Your assignment:
Set the data down exactly as it stands, and keep its pictures out.

Given data:
------------------------------------------------------------------------

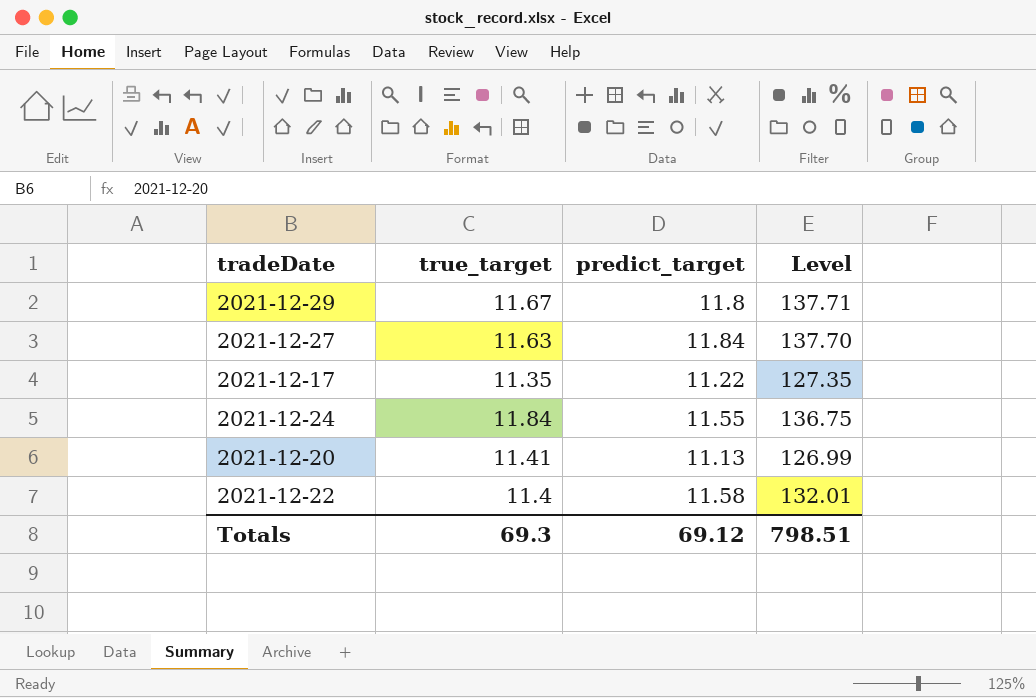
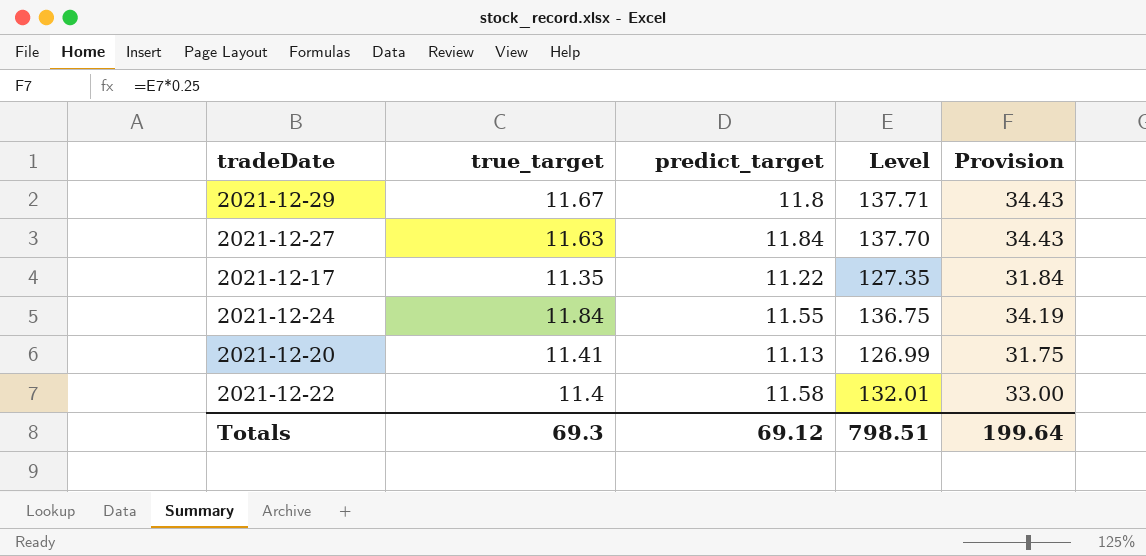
column Provision | formula: none -> [Level] * 0.25

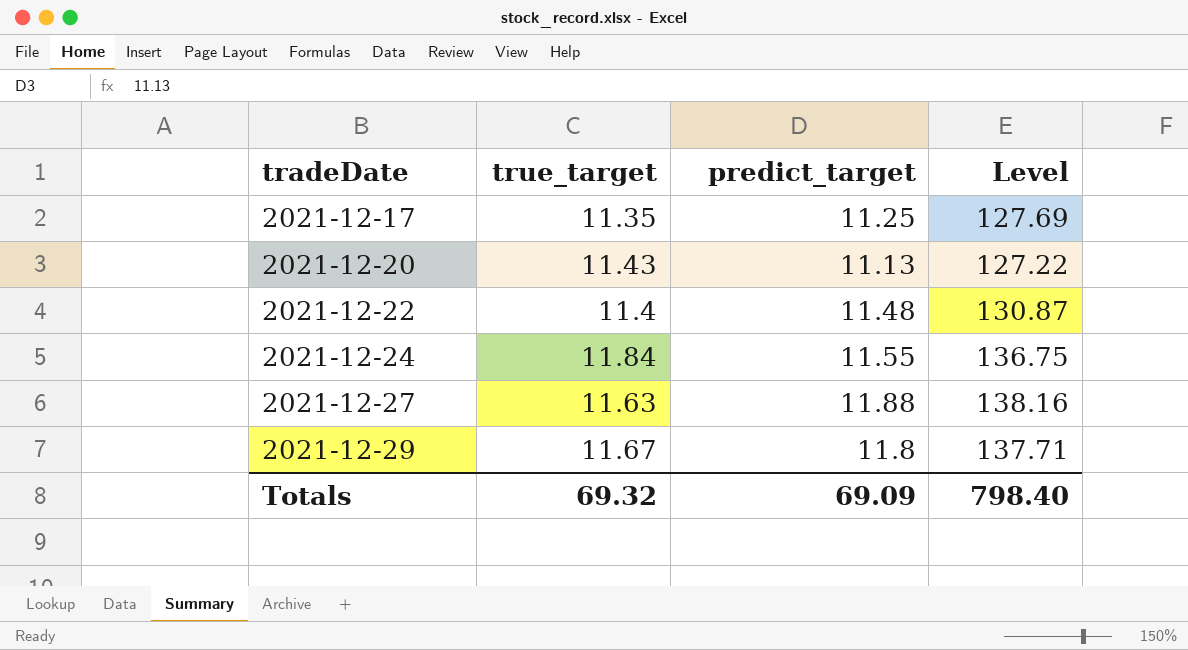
row order: none -> tradeDate ascending
column Provision | formula: [Level] * 0.25 -> none
2021-12-17 | predict_target: 11.22 -> 11.25
2021-12-17 | Level: 127.35 -> 127.69
2021-12-20 | true_target: 11.41 -> 11.43
2021-12-20 | Level: 126.99 -> 127.22
2021-12-22 | predict_target: 11.58 -> 11.48
2021-12-22 | Level: 132.01 -> 130.87
2021-12-27 | predict_target: 11.84 -> 11.88
2021-12-27 | Level: 137.70 -> 138.16
Totals | true_target: 69.3 -> 69.32
Totals | predict_target: 69.12 -> 69.09
Totals | Level: 798.51 -> 798.40

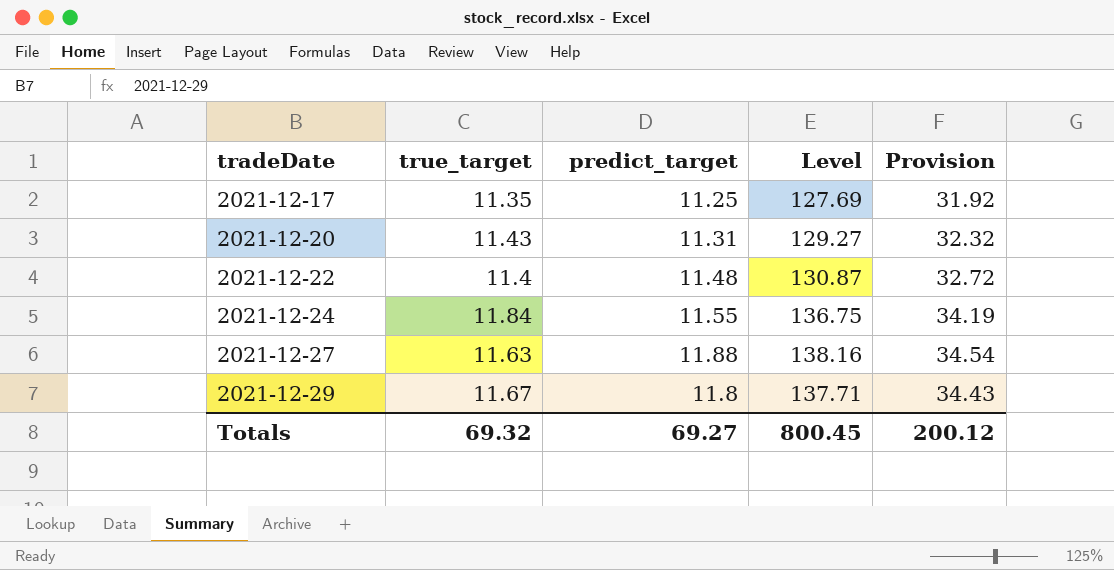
column Provision | formula: none -> [Level] * 0.25
2021-12-20 | predict_target: 11.13 -> 11.31
2021-12-20 | Level: 127.22 -> 129.27
Totals | predict_target: 69.09 -> 69.27
Totals | Level: 798.40 -> 800.45

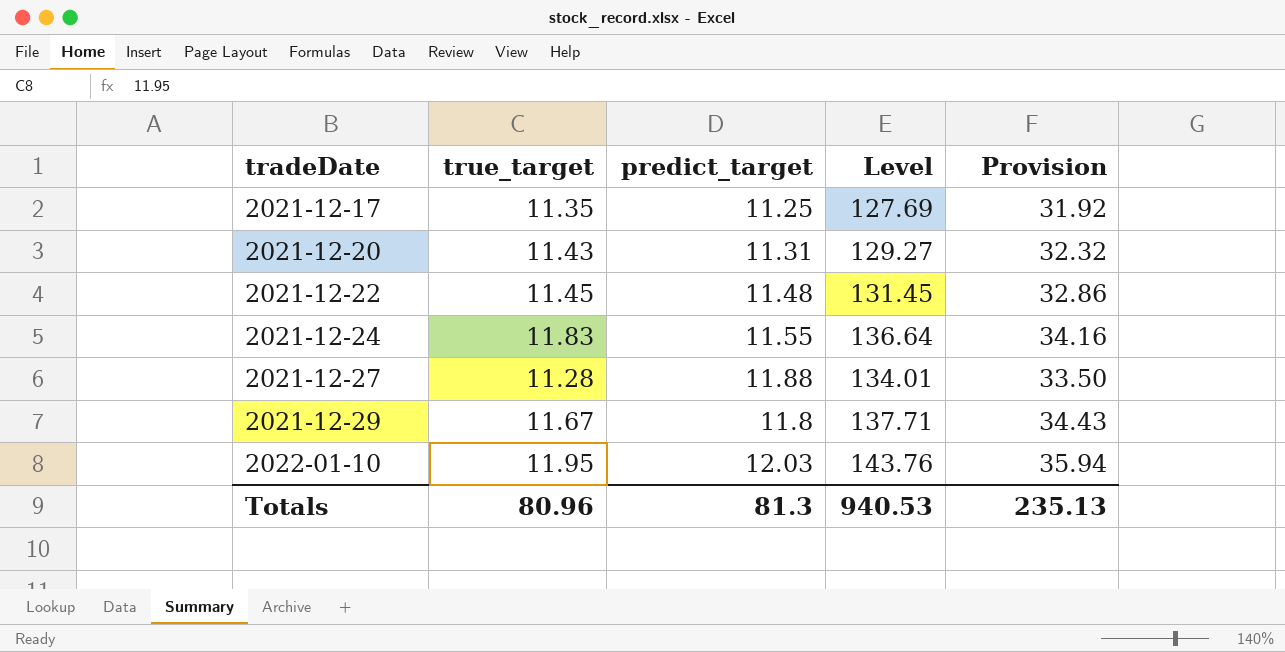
2021-12-22 | true_target: 11.4 -> 11.45
2021-12-22 | Level: 130.87 -> 131.45
2021-12-22 | Provision: 32.72 -> 32.86
2021-12-24 | true_target: 11.84 -> 11.83
2021-12-24 | Level: 136.75 -> 136.64
2021-12-24 | Provision: 34.19 -> 34.16
2021-12-27 | true_target: 11.63 -> 11.28
2021-12-27 | Level: 138.16 -> 134.01
2021-12-27 | Provision: 34.54 -> 33.50
row 2022-01-10: none -> 11.95 | 12.03 | 143.76 | 35.94
Totals | true_target: 69.32 -> 80.96
Totals | predict_target: 69.27 -> 81.3
Totals | Level: 800.45 -> 940.53
Totals | Provision: 200.12 -> 235.13

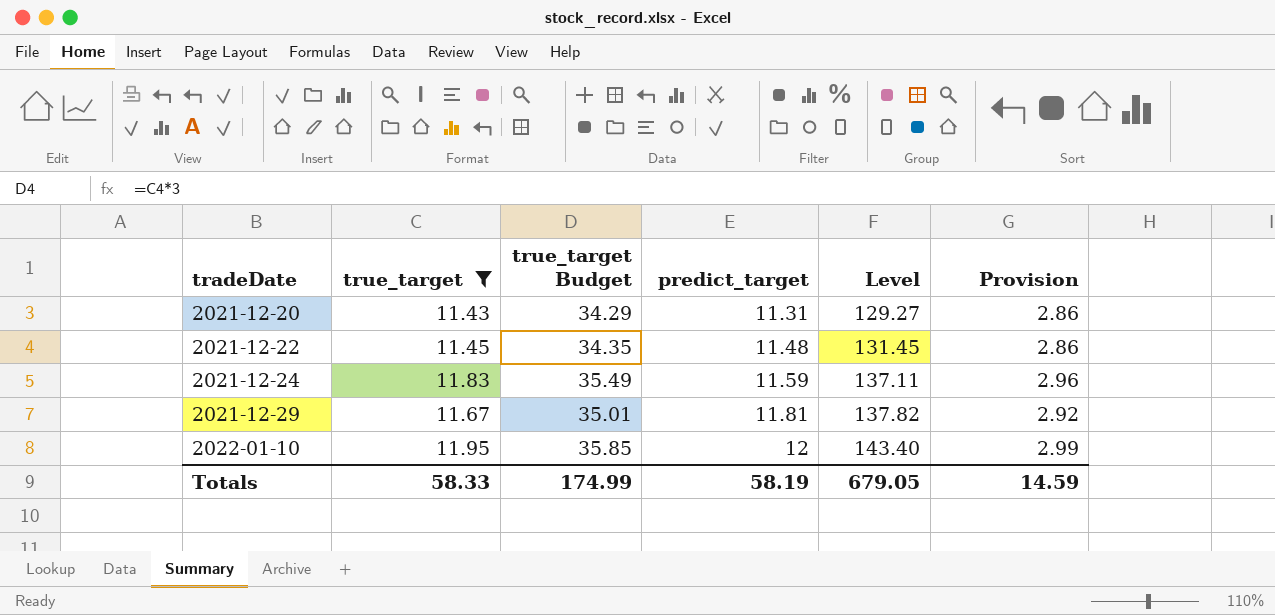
filter: none -> true_target >= 11.43
column true_target Budget | formula: none -> [true_target] * 3
column Provision | formula: [Level] * 0.25 -> [true_target] * 0.25
2021-12-24 | predict_target: 11.55 -> 11.59
2021-12-24 | Level: 136.64 -> 137.11
2021-12-29 | predict_target: 11.8 -> 11.81
2021-12-29 | Level: 137.71 -> 137.82
2022-01-10 | predict_target: 12.03 -> 12
2022-01-10 | Level: 143.76 -> 143.40
Totals | true_target: 80.96 -> 58.33
Totals | predict_target: 81.3 -> 58.19
Totals | Level: 940.53 -> 679.05
Totals | Provision: 235.13 -> 14.59

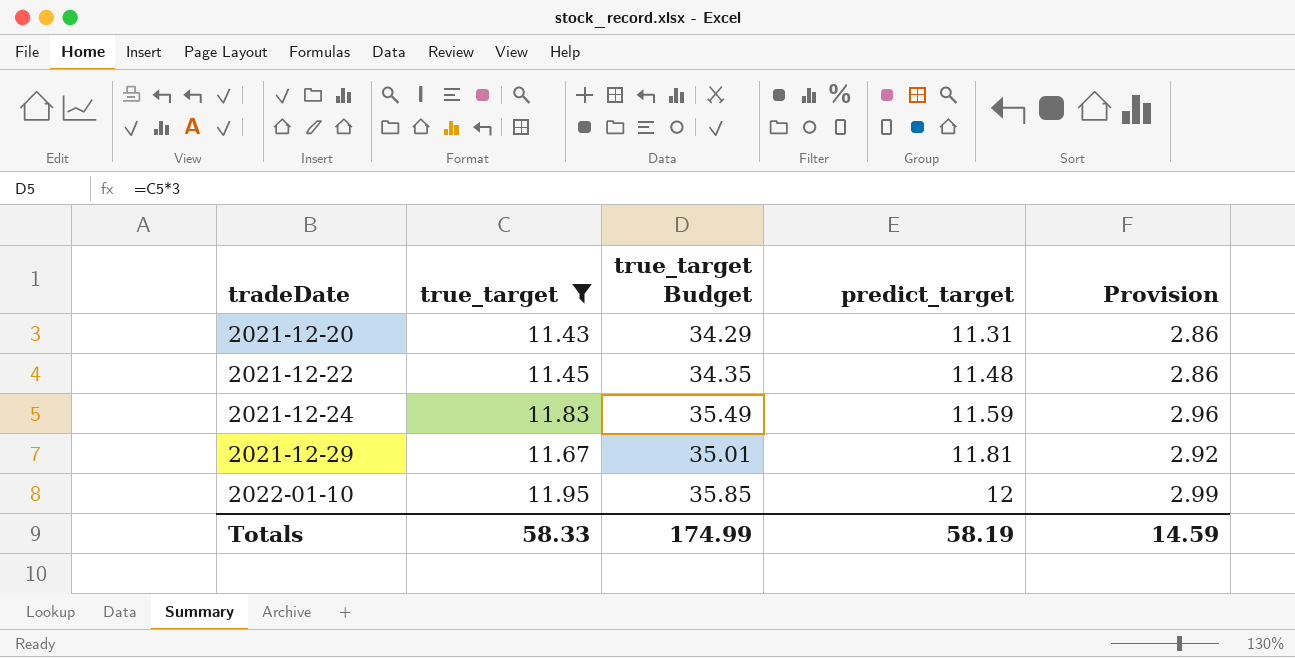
column Level | formula: [true_target] * [predict_target] -> none

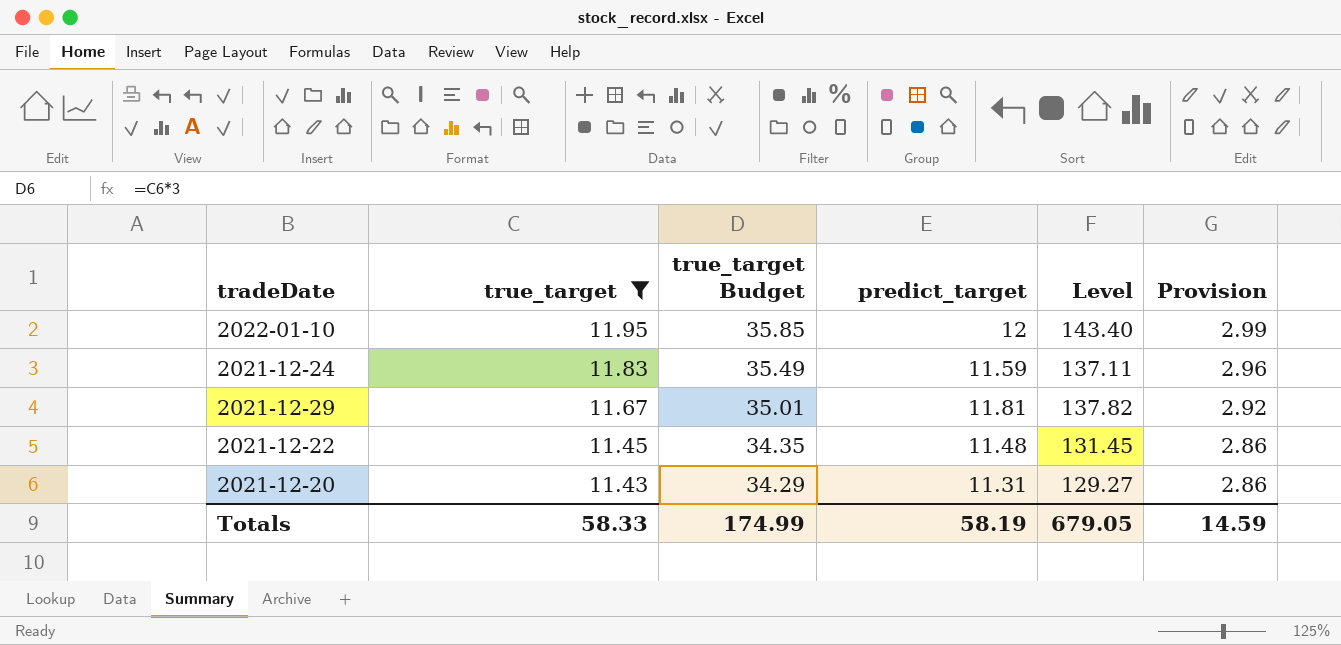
row order: tradeDate ascending -> true_target descending
column Level | formula: none -> [true_target] * [predict_target]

------------------------------------------------------------------------

Task output:
column Provision | formula: none -> [Level] * 0.25

row order: none -> tradeDate ascending
column Provision | formula: [Level] * 0.25 -> none
2021-12-17 | predict_target: 11.22 -> 11.25
2021-12-17 | Level: 127.35 -> 127.69
2021-12-20 | true_target: 11.41 -> 11.43
2021-12-20 | Level: 126.99 -> 127.22
2021-12-22 | predict_target: 11.58 -> 11.48
2021-12-22 | Level: 132.01 -> 130.87
2021-12-27 | predict_target: 11.84 -> 11.88
2021-12-27 | Level: 137.70 -> 138.16
Totals | true_target: 69.3 -> 69.32
Totals | predict_target: 69.12 -> 69.09
Totals | Level: 798.51 -> 798.40

column Provision | formula: none -> [Level] * 0.25
2021-12-20 | predict_target: 11.13 -> 11.31
2021-12-20 | Level: 127.22 -> 129.27
Totals | predict_target: 69.09 -> 69.27
Totals | Level: 798.40 -> 800.45

2021-12-22 | true_target: 11.4 -> 11.45
2021-12-22 | Level: 130.87 -> 131.45
2021-12-22 | Provision: 32.72 -> 32.86
2021-12-24 | true_target: 11.84 -> 11.83
2021-12-24 | Level: 136.75 -> 136.64
2021-12-24 | Provision: 34.19 -> 34.16
2021-12-27 | true_target: 11.63 -> 11.28
2021-12-27 | Level: 138.16 -> 134.01
2021-12-27 | Provision: 34.54 -> 33.50
row 2022-01-10: none -> 11.95 | 12.03 | 143.76 | 35.94
Totals | true_target: 69.32 -> 80.96
Totals | predict_target: 69.27 -> 81.3
Totals | Level: 800.45 -> 940.53
Totals | Provision: 200.12 -> 235.13

filter: none -> true_target >= 11.43
column true_target Budget | formula: none -> [true_target] * 3
column Provision | formula: [Level] * 0.25 -> [true_target] * 0.25
2021-12-24 | predict_target: 11.55 -> 11.59
2021-12-24 | Level: 136.64 -> 137.11
2021-12-29 | predict_target: 11.8 -> 11.81
2021-12-29 | Level: 137.71 -> 137.82
2022-01-10 | predict_target: 12.03 -> 12
2022-01-10 | Level: 143.76 -> 143.40
Totals | true_target: 80.96 -> 58.33
Totals | predict_target: 81.3 -> 58.19
Totals | Level: 940.53 -> 679.05
Totals | Provision: 235.13 -> 14.59

column Level | formula: [true_target] * [predict_target] -> none

row order: tradeDate ascending -> true_target descending
column Level | formula: none -> [true_target] * [predict_target]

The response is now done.